> [INPUT]:

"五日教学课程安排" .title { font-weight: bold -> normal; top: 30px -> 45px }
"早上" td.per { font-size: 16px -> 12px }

---

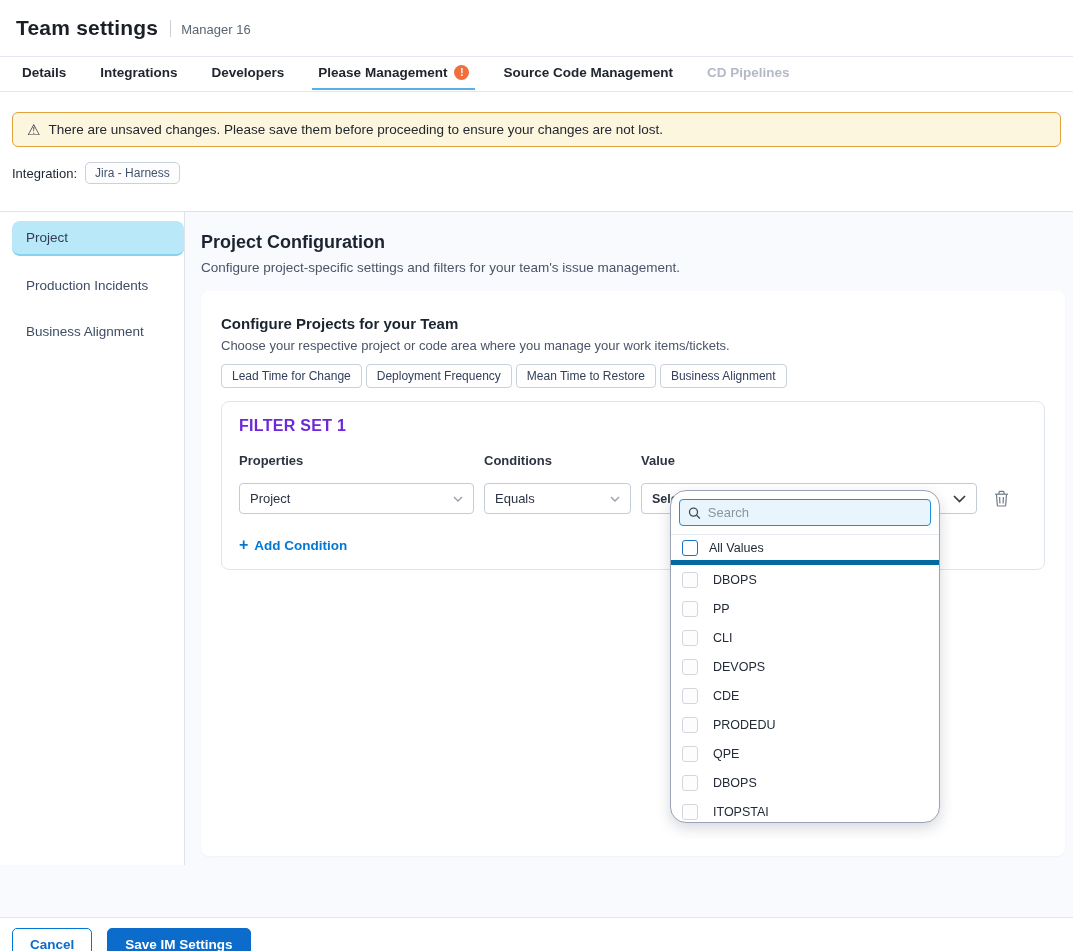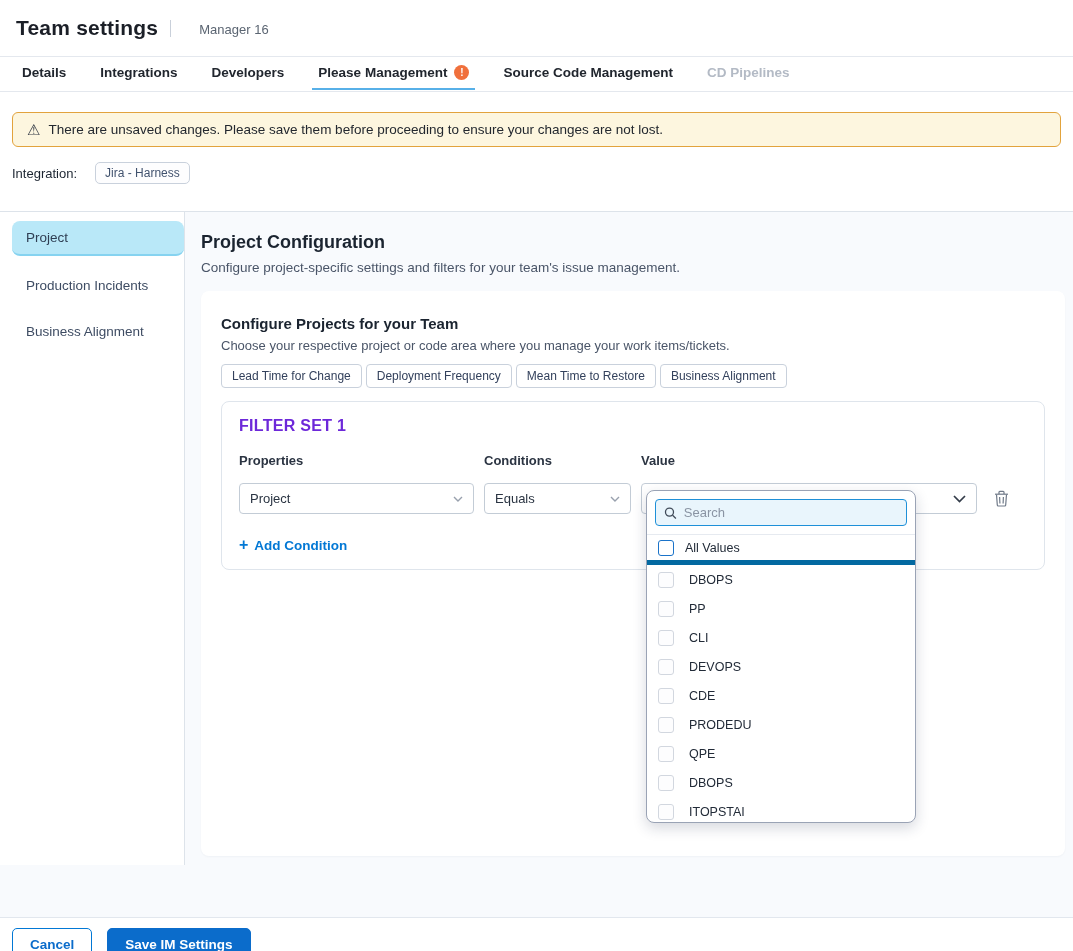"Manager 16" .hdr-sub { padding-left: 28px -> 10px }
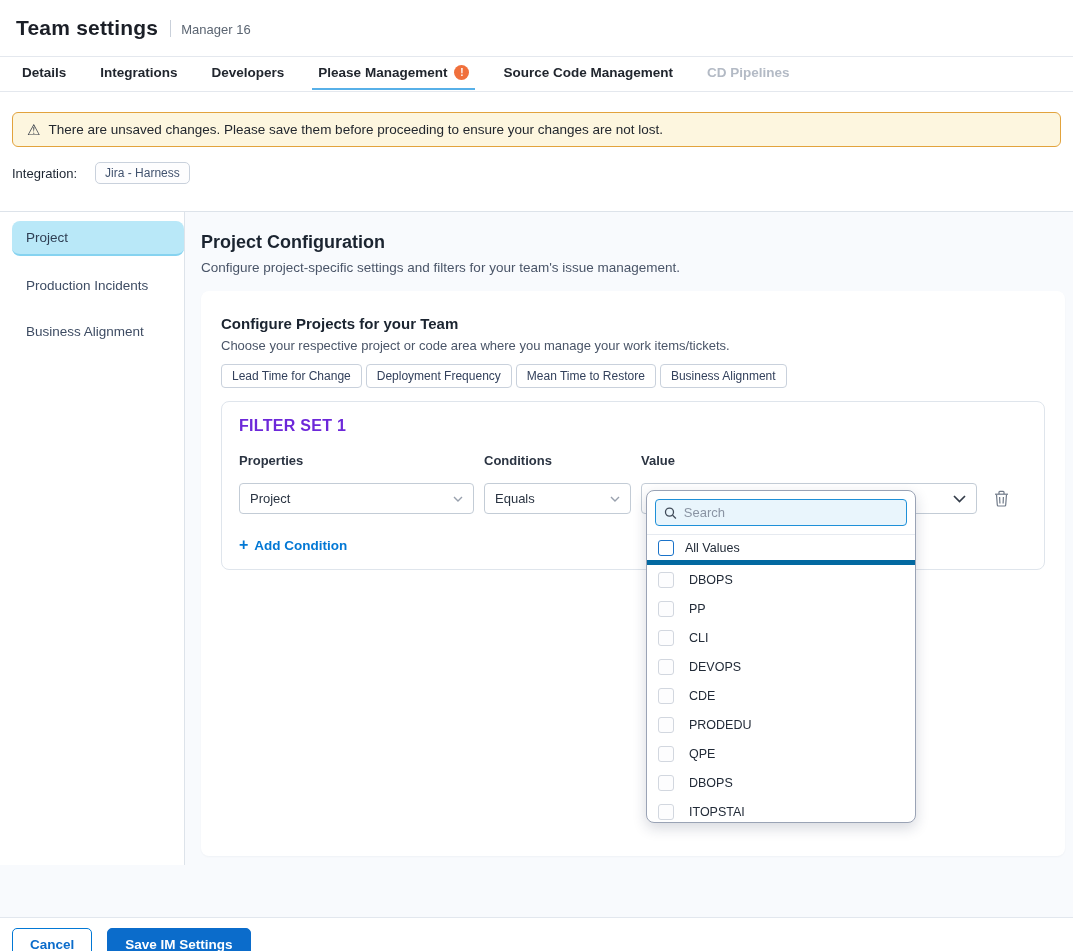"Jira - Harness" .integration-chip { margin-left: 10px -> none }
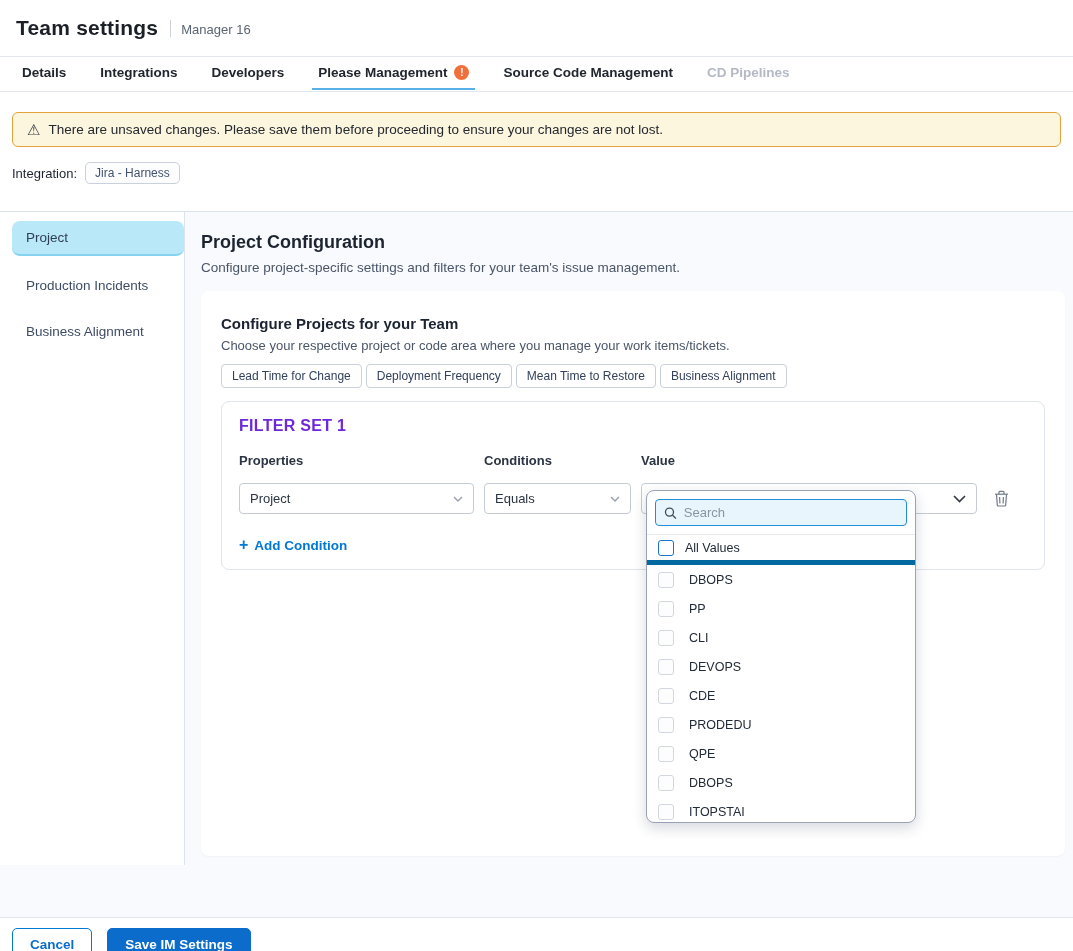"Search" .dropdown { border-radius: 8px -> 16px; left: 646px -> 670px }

> [TO DO]:
Scan the material and collect every line that contains "font".

> [EXERCISE RESPONSE]:
"五日教学课程安排" .title { font-weight: bold -> normal; top: 30px -> 45px }
"早上" td.per { font-size: 16px -> 12px }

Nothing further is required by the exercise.